The above graph depicts what the average price per unit of each product line is and how these price variations stack in relation to each location. What we can pull from this image, taking into consideration the previous observations, is pretty significant. Yangon has high profitability in their sale of electronic accessories because taking into consideration that there is more demand for this product than all others, and in every location, we can see that by charging a lower price the firm is also attracting more customers. Also striking is that despite stores in Naypyitaw and Mandalay charging more per unit for their electronic accessories, they've still managed to hold higher profitability out of electronics. Especially in Mandalay, with electronics being the second most expensive item, we would normally assume this would create a drawback in demand.
Now we need consider what this market has looked like over time, and despite their best efforts to increase sales through lower rates on electronics, we can see here that historically the contribution electronic accessories has made towards total gross margin is diminishing. In the graphic above, since the beginning of 2017 in January, the firm has gone from a profit of $9,977 to $2,438 most recently in December of 2019.
This isn't to say, however, that his trend is being assumed in all locations. Contrary to the prior we can actually see here that the store in Yangon is really the only one seeing this dramatic runoff in profit earnings from electronics. In Mandalay and Naypyitaw, while they are experiencing decreases, they are doing so at a more gradual pace.
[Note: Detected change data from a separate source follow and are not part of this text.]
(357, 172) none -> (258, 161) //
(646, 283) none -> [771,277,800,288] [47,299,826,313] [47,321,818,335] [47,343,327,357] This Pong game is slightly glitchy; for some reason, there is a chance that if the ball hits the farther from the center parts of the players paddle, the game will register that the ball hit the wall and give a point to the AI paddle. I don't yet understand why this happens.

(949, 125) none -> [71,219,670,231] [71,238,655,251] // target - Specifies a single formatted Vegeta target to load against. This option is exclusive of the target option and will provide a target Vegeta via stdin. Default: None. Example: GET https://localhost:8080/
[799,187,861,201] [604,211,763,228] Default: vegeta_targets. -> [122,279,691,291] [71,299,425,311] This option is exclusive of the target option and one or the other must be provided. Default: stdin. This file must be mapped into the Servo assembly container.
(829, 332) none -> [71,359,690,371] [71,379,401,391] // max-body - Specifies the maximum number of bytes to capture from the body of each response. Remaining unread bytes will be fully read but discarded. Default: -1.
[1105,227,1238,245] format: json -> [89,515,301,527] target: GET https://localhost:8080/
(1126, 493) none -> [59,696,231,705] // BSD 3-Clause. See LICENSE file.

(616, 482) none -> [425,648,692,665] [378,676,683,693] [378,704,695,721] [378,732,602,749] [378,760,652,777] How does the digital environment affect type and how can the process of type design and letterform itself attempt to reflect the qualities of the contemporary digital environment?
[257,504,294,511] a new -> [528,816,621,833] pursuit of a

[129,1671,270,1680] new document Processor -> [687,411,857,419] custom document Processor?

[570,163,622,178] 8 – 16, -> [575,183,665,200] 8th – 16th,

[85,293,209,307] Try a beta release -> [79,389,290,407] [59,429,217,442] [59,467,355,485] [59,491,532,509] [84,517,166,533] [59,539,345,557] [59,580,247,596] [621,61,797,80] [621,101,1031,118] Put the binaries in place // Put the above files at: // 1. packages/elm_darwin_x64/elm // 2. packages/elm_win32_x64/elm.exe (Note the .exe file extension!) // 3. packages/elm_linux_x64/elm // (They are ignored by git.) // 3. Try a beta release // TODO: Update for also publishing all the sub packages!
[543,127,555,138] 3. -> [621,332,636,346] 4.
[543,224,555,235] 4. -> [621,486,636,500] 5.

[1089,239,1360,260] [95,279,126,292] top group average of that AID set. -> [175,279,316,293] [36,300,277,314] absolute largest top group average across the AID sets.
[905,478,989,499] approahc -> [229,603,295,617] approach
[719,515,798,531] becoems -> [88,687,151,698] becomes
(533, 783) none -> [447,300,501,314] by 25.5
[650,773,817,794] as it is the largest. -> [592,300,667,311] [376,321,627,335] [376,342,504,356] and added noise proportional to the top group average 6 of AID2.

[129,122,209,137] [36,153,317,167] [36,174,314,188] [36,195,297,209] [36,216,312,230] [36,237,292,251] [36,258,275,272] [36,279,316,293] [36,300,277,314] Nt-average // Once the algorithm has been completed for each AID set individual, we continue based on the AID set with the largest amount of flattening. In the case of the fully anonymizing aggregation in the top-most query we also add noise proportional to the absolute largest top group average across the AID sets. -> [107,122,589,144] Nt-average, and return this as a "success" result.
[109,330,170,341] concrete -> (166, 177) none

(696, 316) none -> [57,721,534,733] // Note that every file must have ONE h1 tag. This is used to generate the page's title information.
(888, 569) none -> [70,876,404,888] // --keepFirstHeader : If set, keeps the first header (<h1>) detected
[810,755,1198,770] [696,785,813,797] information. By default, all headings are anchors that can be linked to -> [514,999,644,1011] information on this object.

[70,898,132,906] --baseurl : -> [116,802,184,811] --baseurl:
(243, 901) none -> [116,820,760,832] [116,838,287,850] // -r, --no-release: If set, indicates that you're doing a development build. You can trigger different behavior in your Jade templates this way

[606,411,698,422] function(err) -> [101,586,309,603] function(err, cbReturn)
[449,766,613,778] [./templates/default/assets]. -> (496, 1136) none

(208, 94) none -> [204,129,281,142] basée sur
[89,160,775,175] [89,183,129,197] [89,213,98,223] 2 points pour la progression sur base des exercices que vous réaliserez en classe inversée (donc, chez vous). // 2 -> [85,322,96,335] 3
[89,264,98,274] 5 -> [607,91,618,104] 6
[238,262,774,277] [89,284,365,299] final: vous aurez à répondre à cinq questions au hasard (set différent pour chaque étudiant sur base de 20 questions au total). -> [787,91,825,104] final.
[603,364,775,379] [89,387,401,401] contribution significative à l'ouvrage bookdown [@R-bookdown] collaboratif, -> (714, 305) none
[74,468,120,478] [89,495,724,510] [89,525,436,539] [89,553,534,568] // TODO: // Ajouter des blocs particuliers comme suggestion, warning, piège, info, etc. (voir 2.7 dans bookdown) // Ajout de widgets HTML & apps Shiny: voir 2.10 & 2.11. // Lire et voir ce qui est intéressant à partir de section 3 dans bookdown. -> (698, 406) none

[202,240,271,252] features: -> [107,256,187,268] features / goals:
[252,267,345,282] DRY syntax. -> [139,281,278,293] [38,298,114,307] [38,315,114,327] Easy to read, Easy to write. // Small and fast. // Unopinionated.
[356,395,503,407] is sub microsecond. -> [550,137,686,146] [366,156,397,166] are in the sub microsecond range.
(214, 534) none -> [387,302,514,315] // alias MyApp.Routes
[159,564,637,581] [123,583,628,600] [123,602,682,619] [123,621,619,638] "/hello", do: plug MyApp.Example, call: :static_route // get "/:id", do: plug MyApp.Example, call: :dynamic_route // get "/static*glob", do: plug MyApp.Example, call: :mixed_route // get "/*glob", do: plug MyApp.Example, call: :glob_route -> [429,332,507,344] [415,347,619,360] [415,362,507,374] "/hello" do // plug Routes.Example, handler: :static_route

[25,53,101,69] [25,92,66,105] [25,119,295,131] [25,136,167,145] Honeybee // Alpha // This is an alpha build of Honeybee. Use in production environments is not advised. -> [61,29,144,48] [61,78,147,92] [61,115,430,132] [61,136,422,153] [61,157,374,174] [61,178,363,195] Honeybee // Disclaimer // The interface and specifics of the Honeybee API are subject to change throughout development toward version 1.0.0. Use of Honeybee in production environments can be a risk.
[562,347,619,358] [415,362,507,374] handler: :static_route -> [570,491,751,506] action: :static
So where is the profit potential then?
In the following charts we were able to look at an overall big picture story of the relationships present with product lines, store locations, time spans, and gross income. While in the beginning we started with a very generic finding that electronic accessories account for more contribution to gross margin than any other product line. By the time we got to our final graph we were able to see that in Yangon, a prime location for the sale of electronics, that over time they were beginning to see a drop off in this productivity. In fact, over time there was actually a decent amount of volatility in this contribution. Its appropriate here to acknowledge that Yangon had very low prices for electronics when compared to its sister stores. One could infer that we saw the increased profits in Yangon due to these lower rates.
For the firm moving forward some things are going to have to be observed and considered very carefully. While one would think that every store should just cut costs in order to increase profits, we can see here that this wasn't entirely successful for Yangon over time. As for my recommendation, despite what we thought to be a clear answer, we rather need more information. Particularly, why is it that we are seeing a drop off in electronics sales in Yangon and why are they beginning to decrease for the other two stores? We know that the lower prices can cause decreases in profits, yes, however, when analyzed alongside quantities sold, they assumed a similar trend. Additionally, we also need to know what costs are for the firm aside from general costs of the goods. What is the breakdown and where is there potential to cut costs in order to motivate higher profit productivity in other locations and product lines?